Problem: From the entries that follow, pick out all lines holding "none".

Supplied material:
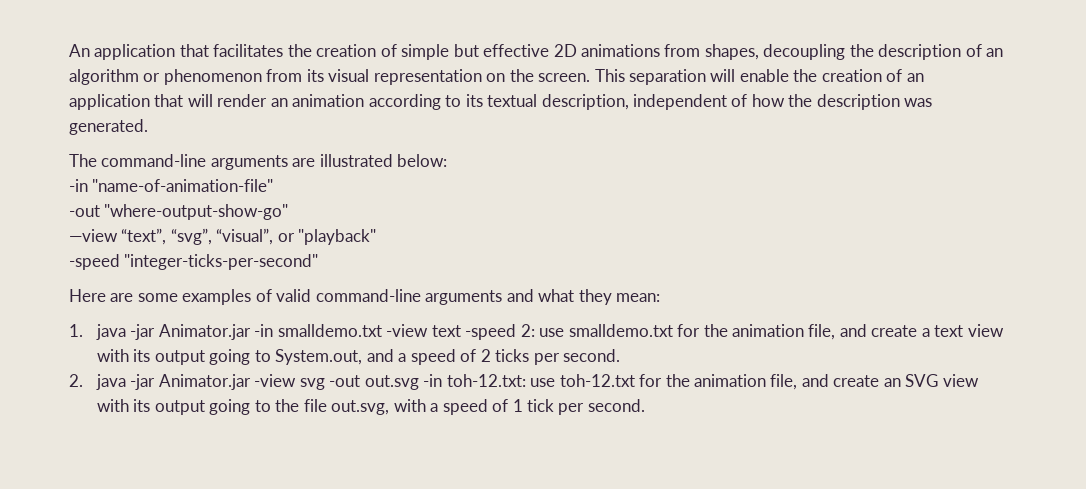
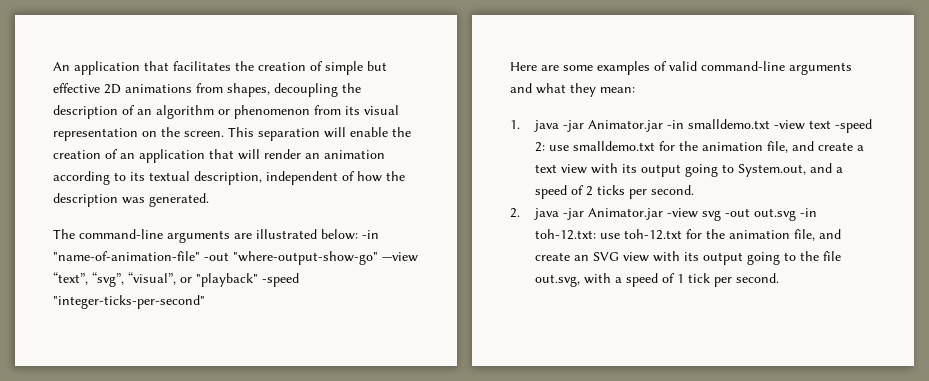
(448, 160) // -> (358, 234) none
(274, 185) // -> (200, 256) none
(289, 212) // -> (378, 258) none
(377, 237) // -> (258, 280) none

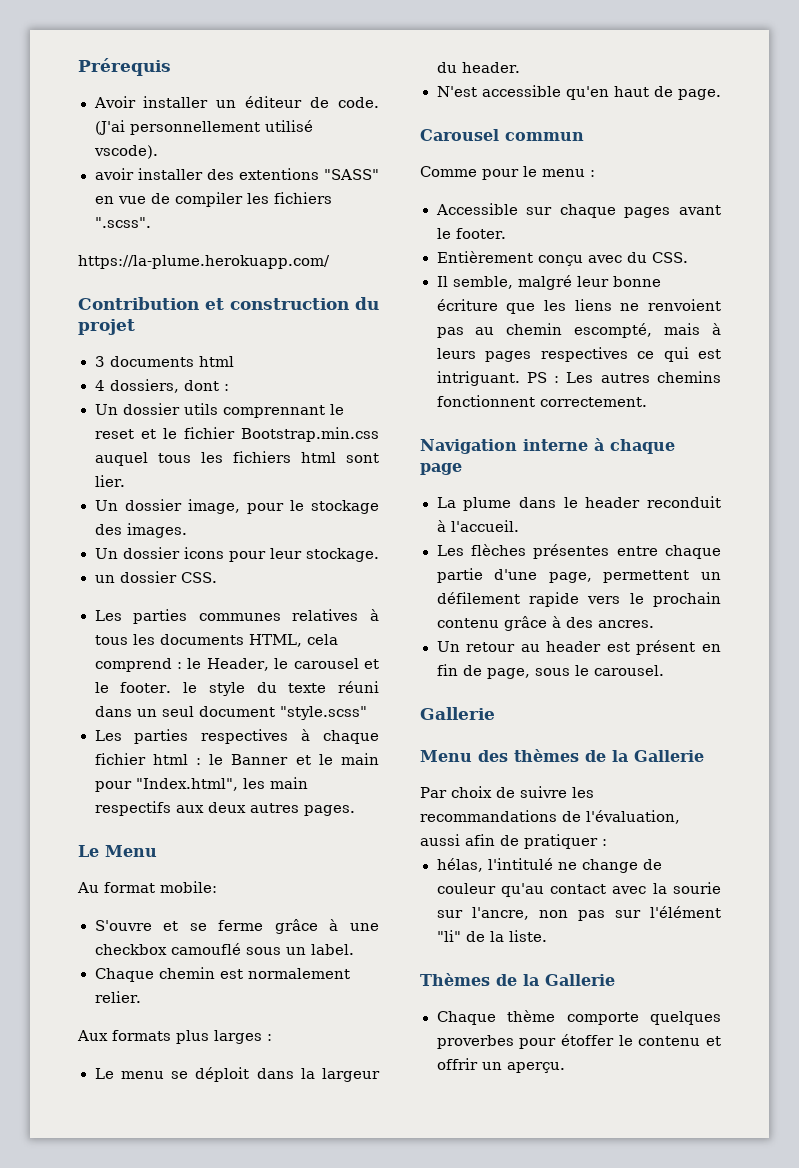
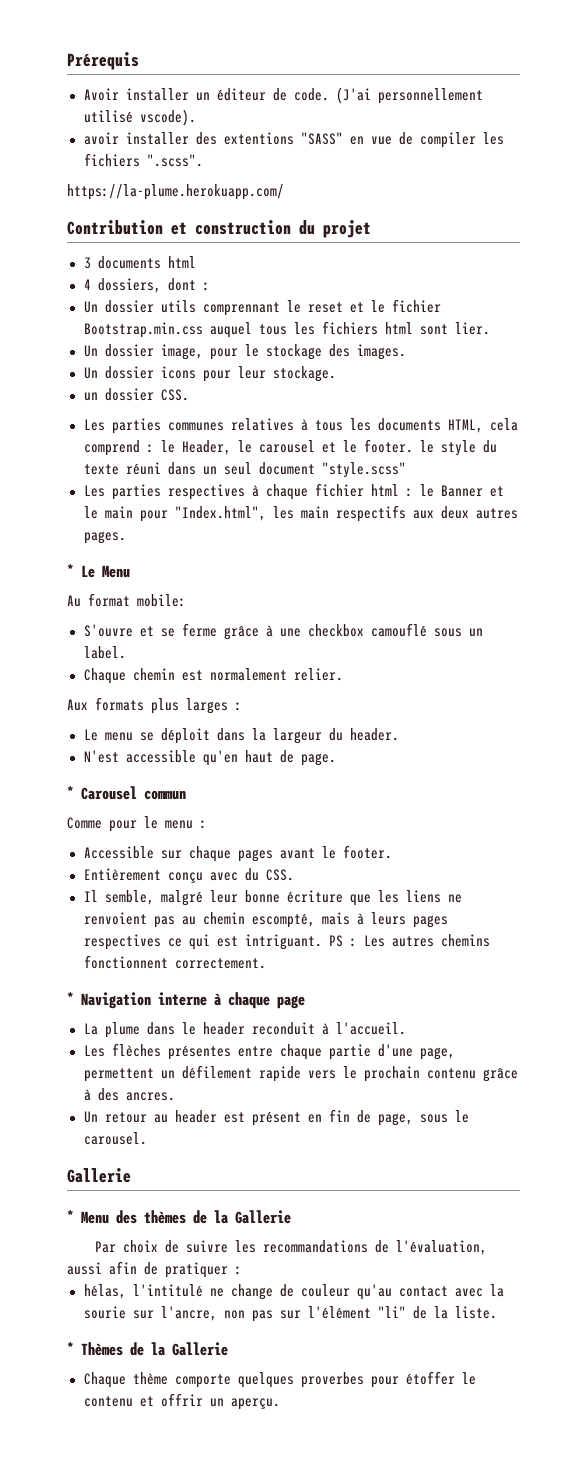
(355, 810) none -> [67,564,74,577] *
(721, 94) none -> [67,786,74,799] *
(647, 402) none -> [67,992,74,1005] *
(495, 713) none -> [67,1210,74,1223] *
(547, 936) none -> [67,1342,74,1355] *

---

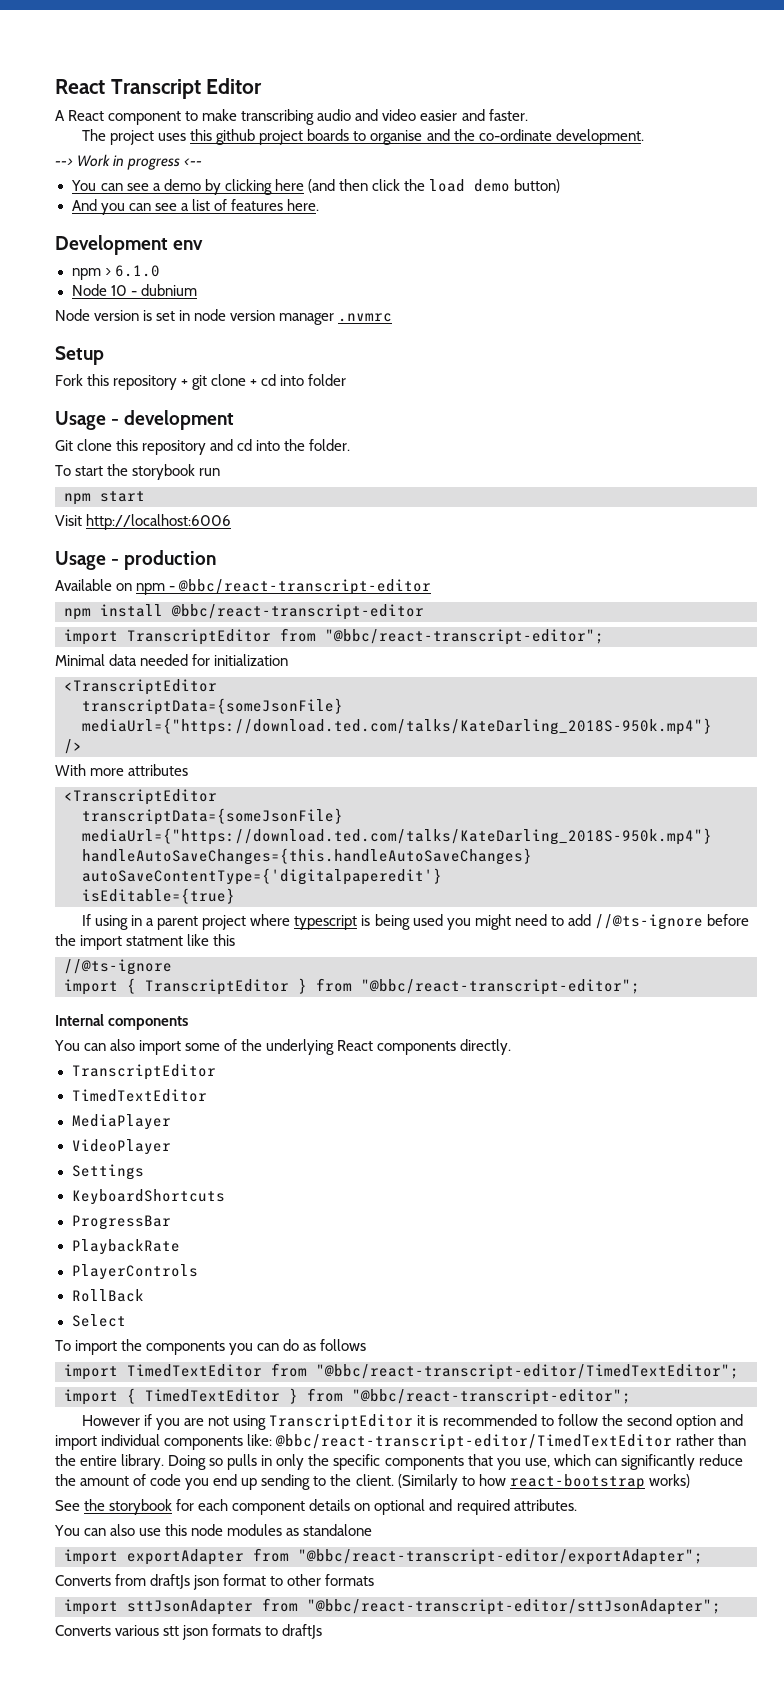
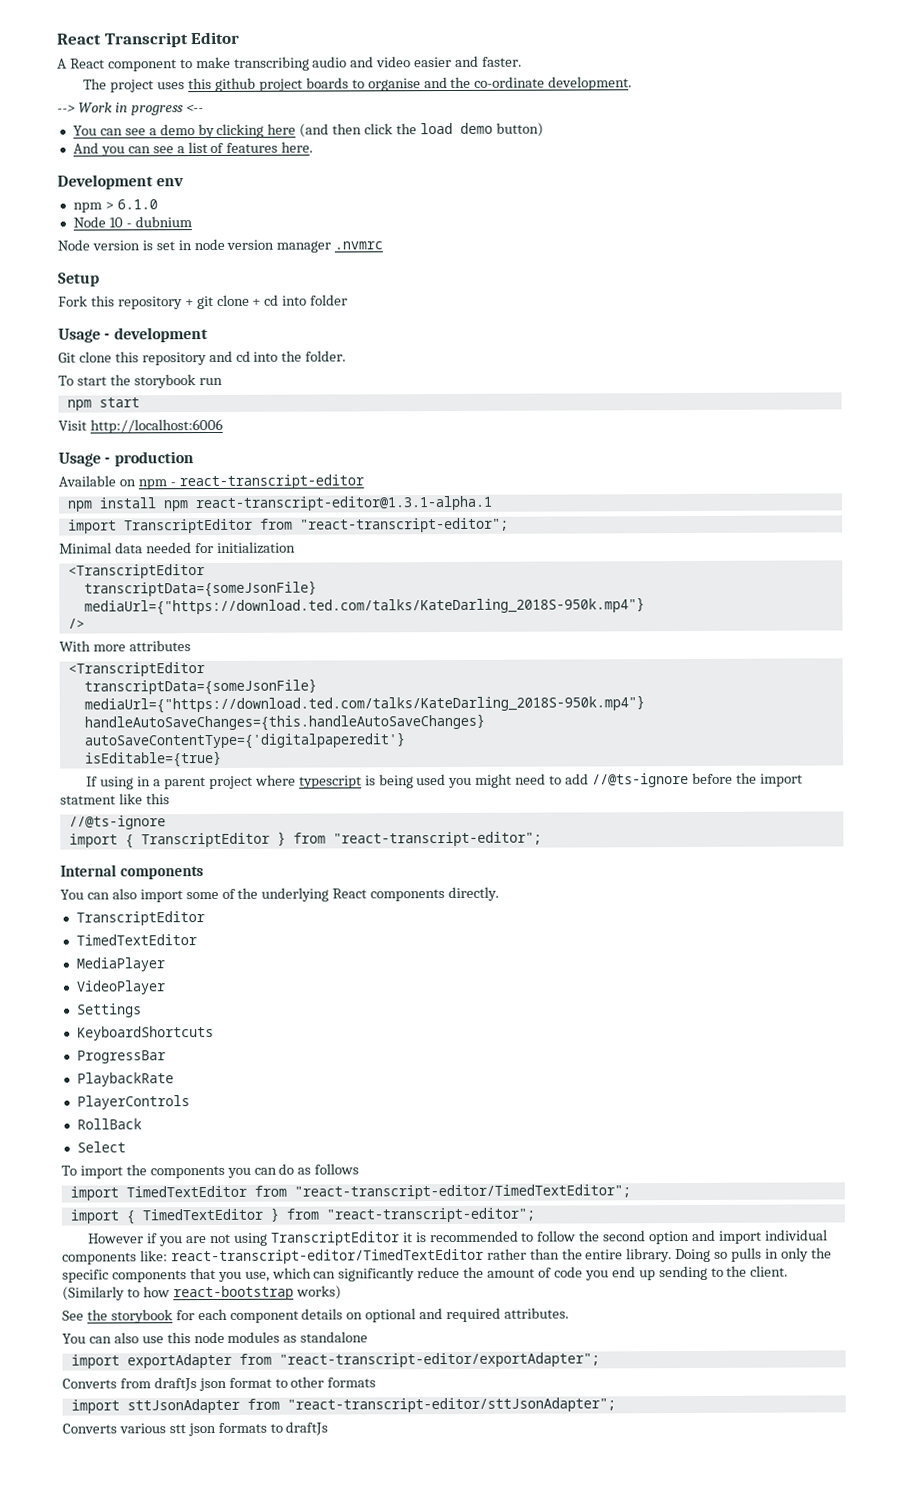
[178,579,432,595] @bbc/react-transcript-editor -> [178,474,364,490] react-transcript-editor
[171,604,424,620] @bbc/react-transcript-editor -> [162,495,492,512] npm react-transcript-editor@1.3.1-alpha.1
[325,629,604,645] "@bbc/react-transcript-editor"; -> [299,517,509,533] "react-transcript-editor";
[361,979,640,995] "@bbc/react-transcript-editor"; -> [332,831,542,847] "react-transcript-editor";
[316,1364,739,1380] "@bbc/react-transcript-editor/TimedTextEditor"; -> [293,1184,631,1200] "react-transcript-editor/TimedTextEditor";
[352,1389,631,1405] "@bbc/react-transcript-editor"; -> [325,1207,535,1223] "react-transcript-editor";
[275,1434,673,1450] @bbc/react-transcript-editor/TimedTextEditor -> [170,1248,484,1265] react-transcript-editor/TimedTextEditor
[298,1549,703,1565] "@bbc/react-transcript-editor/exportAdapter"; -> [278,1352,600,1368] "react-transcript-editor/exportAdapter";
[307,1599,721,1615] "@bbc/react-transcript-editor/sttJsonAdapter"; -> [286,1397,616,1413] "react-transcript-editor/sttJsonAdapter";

Expected answer:
(448, 160) // -> (358, 234) none
(274, 185) // -> (200, 256) none
(289, 212) // -> (378, 258) none
(377, 237) // -> (258, 280) none
(355, 810) none -> [67,564,74,577] *
(721, 94) none -> [67,786,74,799] *
(647, 402) none -> [67,992,74,1005] *
(495, 713) none -> [67,1210,74,1223] *
(547, 936) none -> [67,1342,74,1355] *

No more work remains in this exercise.